Katsaouni Afroditi Maria - Predoctoral fellow
Joined the group in 2022

Afroditi obtained her Master’s degree in Advanced Experimental and Computational Biosciences at the University of Thessaly, Greece, in 2022, where she worked on plant-fungal transkingdom RNAi. During her studies she participated at the iGEM competition, a worldwide synthetic biology competition, as a team member in 2019, a team advisor at 2021 and a team instructor at 2022. In 2022, she moved to Belgium and joined the research group of Prof. Dr. Sofie Goormachtig and started a PhD (FWO fellowship) under the supervision of Dr. Sylwia Struk, at the VIB-UGent Center for Plant Systems Biology. Her research focuses on the interaction of nitrogen-fixing rhizobia and Soybean, and the regulation of the nodulation process. More specifically, her project concentrates on the final steps of the Autoregulation of Nodulation (AON) pathway and the Too Much Love (TML) genes of Soybean, and how they control nodulation.

Guillierme Emma

Guillierme Emma - Predoctoral fellow
Joined the group in 2022

Predoctoral fellow

Emma obtained her Master’s degree in Biochemistry-Biotechnology at Ghent University in 2022. For her Master thesis, she did an Erasmus exchange to Bremen University (Germany), where she worked on the interaction between rice and the endophyte Azoarcus olearius. After her studies, she started a PhD (FWO fellowship) in the research group of Prof. Dr. Sofie Goormachtig, under supervision of Dr. Sylwia Struk, at the VIB-UGent Center for Plant Systems Biology.

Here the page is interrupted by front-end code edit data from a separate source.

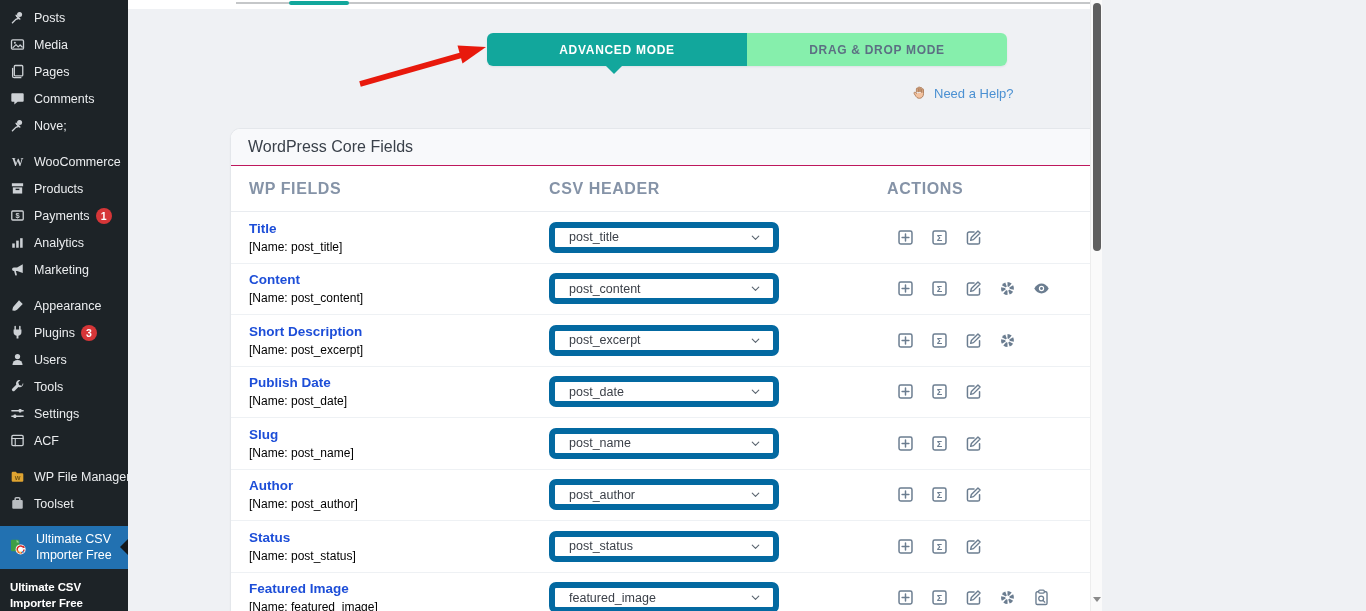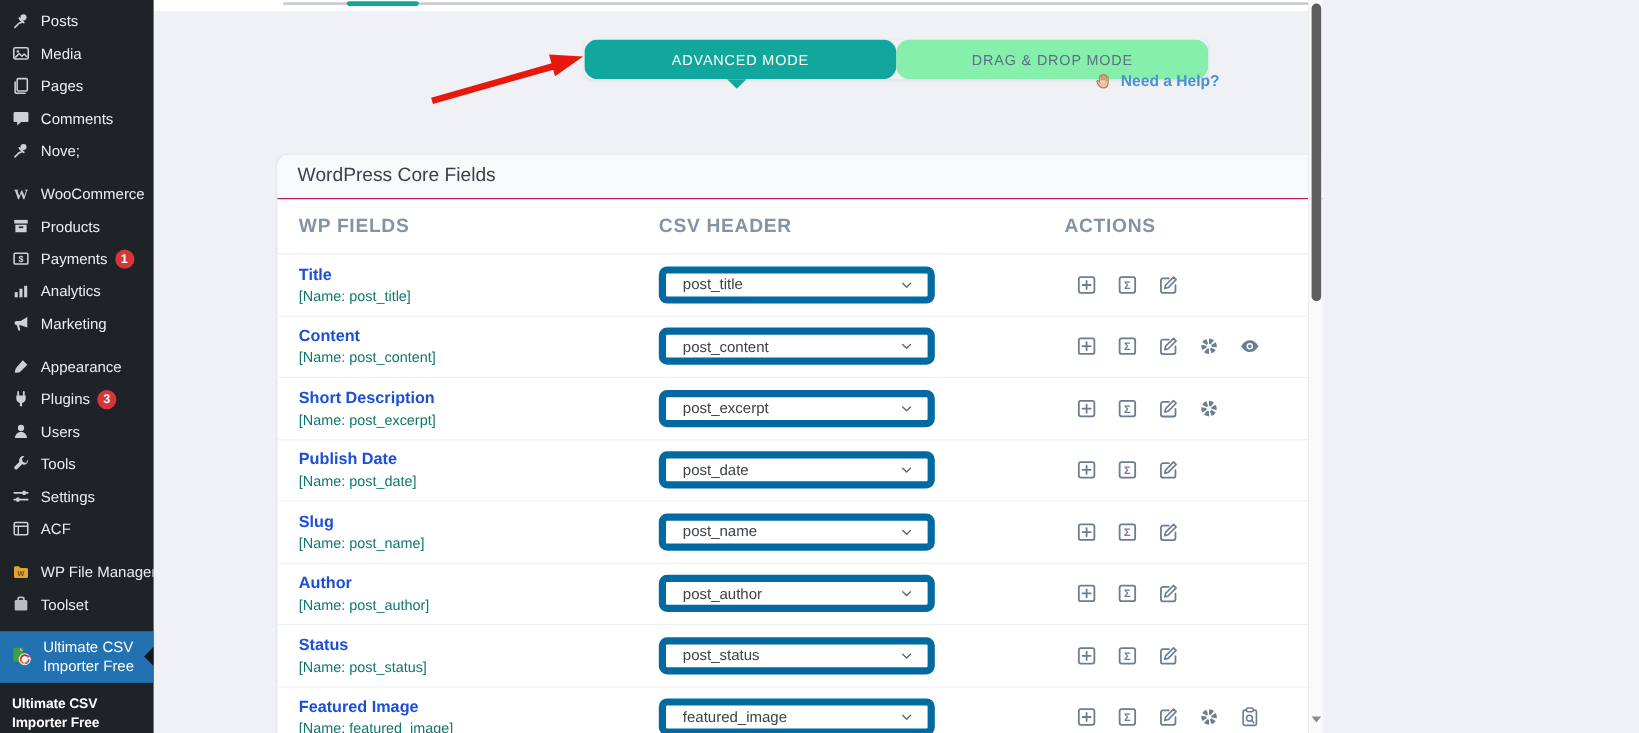--- a/index.html
+++ b/index.html
@@ -26,29 +26,29 @@
   .sb-sub{padding:10px 6px 6px 10px;color:#fff;font-weight:bold;font-size:11.5px;line-height:1.45;letter-spacing:-.1px;}
 
   
   .topstrip{position:absolute;left:128px;top:0;width:1226px;height:9px;background:#fff;}
   .topstrip .rule{position:absolute;left:108px;right:12px;top:2px;height:2px;background:#c5c7c9;}
   .topstrip .teal-ind{position:absolute;left:161px;top:1px;width:60px;height:4px;background:#12a79c;border-radius:2px;}
 
   
   .mode-tabs{position:absolute;left:487px;top:33px;width:520px;height:33px;display:flex;
              border-radius:6px;overflow:hidden;box-shadow:0 1px 2px rgba(30,40,60,.08);}
-  .tab{flex:1;display:flex;align-items:center;justify-content:center;font-size:12px;font-weight:normal;
-       letter-spacing:.7px;cursor:pointer;border-radius:11px;}
+  .tab{flex:1;display:flex;align-items:center;justify-content:center;font-size:12px;font-weight:bold;
+       letter-spacing:.7px;cursor:pointer;}
   .tab-advanced{background:#12a79c;color:#fff;}
   .tab-dragdrop{background:#86efac;color:#5c6f83;}
   .tab-caret{position:absolute;left:606px;top:66px;width:0;height:0;
              border:8px solid transparent;border-top:8px solid #12a79c;border-bottom-width:0;}
 
   
-  .help{position:absolute;left:912px;top:60px;display:flex;gap:6px;font-weight:bold;}
+  .help{position:absolute;left:912px;top:85px;display:flex;align-items:center;gap:6px;}
   .help a{color:#4a90d2;font-size:13px;text-decoration:none;}
   .hand-ico svg{width:16px;height:16px;display:block;}
 
   
   .red-arrow{position:absolute;left:352px;top:40px;width:145px;height:52px;pointer-events:none;z-index:4;}
 
   
   .panel{position:absolute;left:230px;top:128px;width:1036px;height:483px;background:#fff;
          border:1px solid #e4e7eb;border-bottom:none;border-radius:10px 10px 0 0;overflow:hidden;
          box-shadow:0 1px 2px rgba(30,40,60,.04);}
@@ -59,21 +59,21 @@
                 display:flex;align-items:center;justify-content:center;color:#394654;cursor:pointer;padding:0;}
   .collapse-btn svg{width:13px;height:13px;}
   .cols{display:flex;align-items:center;height:46px;border-bottom:1px solid #e9ecf0;
         font-size:16px;font-weight:bold;letter-spacing:.6px;color:#8593a7;}
   .c1{width:318px;padding-left:18px;}
   .c2{width:320px;}
   .c3{flex:1;padding-left:18px;}
   .frow{display:flex;align-items:center;height:51.5px;border-bottom:1px solid #eef1f4;}
   .cell-field{width:318px;padding-left:18px;}
   .f-label{font-size:13.5px;font-weight:bold;color:#1d4ed8;line-height:1.2;}
-  .f-name{font-size:12px;color:#0f766e;margin-top:3px;}
+  .f-name{font-size:12px;color:#000000;margin-top:3px;}
   .cell-csv{width:320px;}
   .sel{width:230px;height:31px;border:6px solid #0369a1;border-radius:7px;background:#fff;display:flex;
        align-items:center;padding:0 11px 0 14px;font-size:12.5px;color:#3c4149;cursor:pointer;}
   .sel .chev{margin-left:auto;color:#5b6570;display:flex;}
   .sel .chev svg{width:13px;height:13px;}
   .cell-actions{flex:1;display:flex;align-items:center;gap:16px;padding-left:27px;color:#6b7d90;}
   .act{width:18px;height:18px;color:#6b7d90;cursor:pointer;display:flex;align-items:center;justify-content:center;}
   .act svg{width:17px;height:17px;display:block;}
 
   

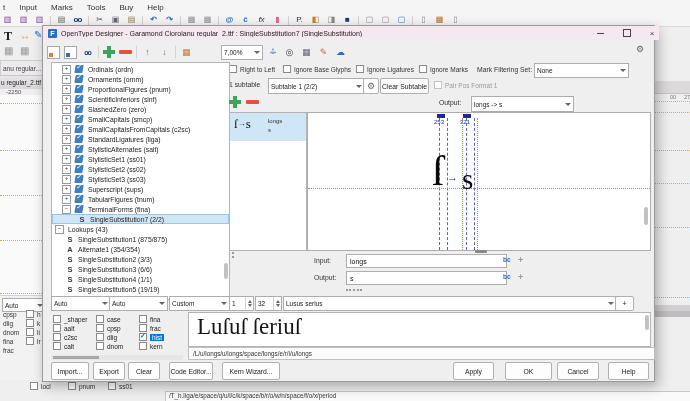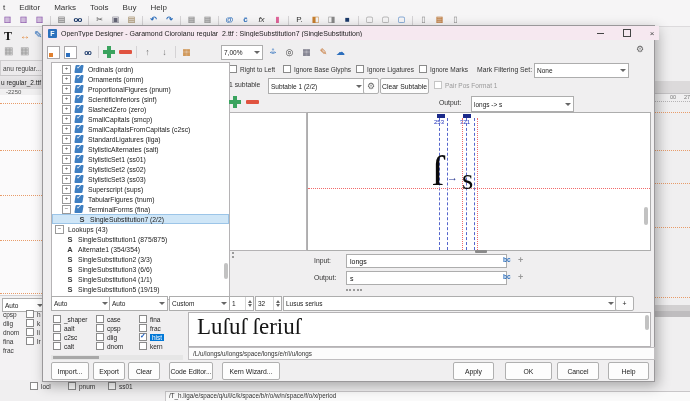--- a/index.html
+++ b/index.html
@@ -112,21 +112,21 @@
     font-size:6.3px;color:#333;display:flex;align-items:center;padding-left:4px;overflow:hidden;white-space:nowrap;}
   .gear{font-size:9px;color:#666;line-height:10px;}
 </style>
 </head>
 <body>
 
 <div class="screen">
 
   <div class="menubar abs">
     <span>t</span>
-    <span>Editor</span>
+    <span>Input</span>
     <span>Marks</span>
     <span>Tools</span>
     <span>Buy</span>
     <span>Help</span>
   </div>
 
   <div class="toolbar abs">
     <span class="ti" style="color:#7b3fa0">▥</span>
     <span class="ti" style="color:#7b3fa0">▥</span>
     <span class="ti" style="color:#7b3fa0">▥</span>
@@ -478,20 +478,25 @@
     <span class="plusbar abs" style="left:186px;top:70px;width:13px;height:13px"></span>
     <span class="minusbar abs" style="left:203px;top:74px"></span>
     <span class="iolabel abs" style="left:396px;top:73px">Output:</span>
     <div class="combo abs" style="left:428px;top:70px;width:97px;height:14px">
       <span>longs -&gt; s</span>
         <span class="ca"></span>
       </div>
 
     
     <div class="sublist abs">
+      <div class="srow sel" style="top:0">
+        <span class="sglyph"><span>ſ</span><span class="ar">→</span><span>s</span></span>
+        <span class="slab" style="top:5px">longs</span>
+        <span class="slab" style="top:14px">s</span>
+      </div>
     </div>
 
     
     <div class="canvas abs">
       <div class="marker" style="left:129px"></div>
       <div class="marker" style="left:155px"></div>
       <span class="mnum" style="left:126px">253</span>
       <span class="mnum" style="left:152px">321</span>
       <div class="vblue" style="left:131px"></div>
       <div class="vblue" style="left:139px"></div>

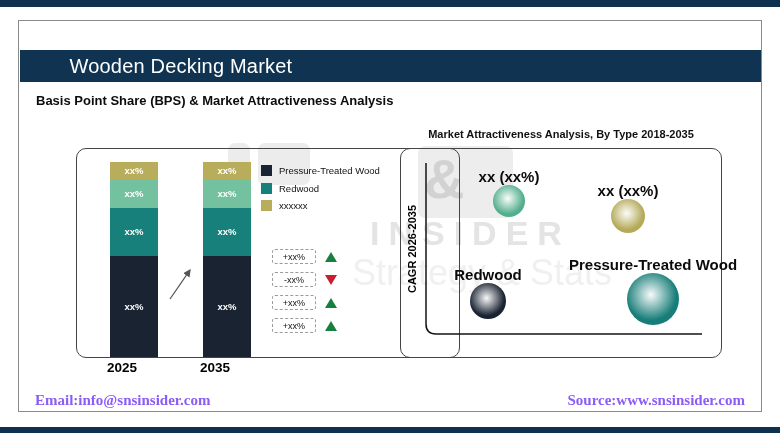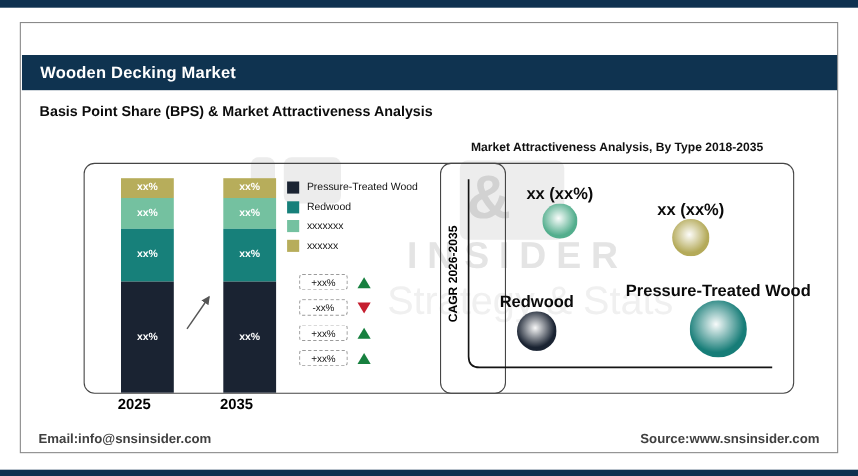--- a/index.html
+++ b/index.html
@@ -21,21 +21,21 @@
   .wm-tile-main { left:418px; top:146px; width:95px; height:72px; background:#ededed; }
   .wm-amp { position:absolute; left:424px; top:146px; font-size:56px; font-weight:bold; color:#d2d2d2; }
   .wm-insider { position:absolute; left:370px; top:214px; font-size:34px; font-weight:bold;
                 letter-spacing:9px; color:#e4e4e4; white-space:nowrap; }
   .wm-tagline { position:absolute; left:352px; top:252px; font-size:36px; color:#f0f0f0; white-space:nowrap; }
 
   .z { position:absolute; z-index:2; }
 
   .header-bar { left:19.5px; top:50px; width:741px; height:32px; background:#0f3350;
                 display:flex; align-items:center; padding-left:17px; }
-  .header-title { color:#fff; font-size:15px; font-weight:bold; letter-spacing:0.2px; }
+  .header-title { color:#fff; font-size:20px; font-weight:normal; letter-spacing:0.2px;margin-left:33px; }
   .subtitle { left:36px; top:93px; font-size:13px; font-weight:bold; color:#0c0c0c; }
 
   .chart-title { top:128px; font-size:11px; font-weight:bold; color:#111; text-align:center; }
   .ct-left { left:65px; width:320px; }
   .ct-right { left:400px; width:322px; }
 
   .panel { top:148px; height:210px; border:1.2px solid #454545; border-radius:10px; background:transparent; }
   .panel-left { left:76px; width:384px;text-align:center; }
   .panel-right { left:400px; width:322px; }
 
@@ -70,21 +70,21 @@
   .cagr-label { position:absolute; left:-64px; top:94px; width:150px; text-align:center;
                 transform:rotate(-90deg); font-size:11px; font-weight:bold; color:#000; }
   .growth-label { position:absolute; left:93px; top:190px; width:140px; text-align:center;
                   font-size:11px; font-weight:bold; color:#000; }
 
   .bubble-group { position:absolute; width:0; height:0; }
   .bubble-circle { position:absolute; border-radius:50%; transform:translate(-50%,-50%); }
   .bubble-label { position:absolute; transform:translate(-50%,0); white-space:nowrap;
                   font-size:15px; font-weight:bold; color:#0a0a0a; }
 
-  .footer-text { top:392px; font-size:12px; font-weight:bold; color:#404040; }
+  .footer-text { top:392px; font-size:15px; font-weight:bold; color:#8b5cf6;font-family:Liberation Serif, serif; }
   .ft-email { left:35px; } .ft-source { right:35px; }
 </style>
 </head>
 <body>
 
 <div class="stage">
 
   <div class="top-bar"></div>
 
   <div class="watermark">
@@ -150,24 +150,20 @@
     <div class="legend">
       <div class="lg-row">
         <div class="lg-sw" style="background: rgb(26, 35, 50);"></div>
         <span class="lg-label">Pressure-Treated Wood</span>
       </div>
       <div class="lg-row">
         <div class="lg-sw" style="background: rgb(23, 128, 122);"></div>
         <span class="lg-label">Redwood</span>
       </div>
       <div class="lg-row">
-        <div class="lg-sw" style="background: rgb(116, 193, 160);"></div>
-        <span class="lg-label">xxxxxxx</span>
-      </div>
-      <div class="lg-row">
         <div class="lg-sw" style="background: rgb(183, 173, 91);"></div>
         <span class="lg-label">xxxxxx</span>
       </div>
     </div>
 
     <div class="changes">
       <div class="chg-row">
         <div class="chg-box">+xx%</div>
         <div class="chg-tri tri-up" style="border-bottom-color: rgb(23, 128, 63);"></div>
       </div>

Her PhD research concerns the interaction between soybean and nitrogen-fixing rhizobia, a symbiotic interaction which is called nodulation. In particular, she focuses on the regulation of nodulation and the receptor kinase NARK in this signalling pathway.

Van Dingenen Judith

Van Dingenen Judith - Postdoctoral fellow
Joined the group in 2019

Post-doctoral fellow

Judith is a postdoctoral scientist in the group of Prof. Sofie Goormachtig at VIB-UGent Center for Plant Systems Biology (FWO fellowships) since 2019. She obtained her PhD in 2016 in the group of Prof. Dirk Inze, where she focused on the regulation of Arabidopsis leaf growth by sugars. After her PhD, she joined the group of Dr. Vanessa Wahl at the Department of Prof. Mark Stitt in the Max Planck Institute of Molecular Plant Physiology (Potsdam, Germany), where she studied the effect of limited nitrogen availability on flowering and tuberization in Arabidopsis and potato. In her current research, she uses this expertise to investigate plant-microbe symbiotic interactions in different plant crops. Her main focus is unraveling the role of sugar signaling during soybean and pea nodulation.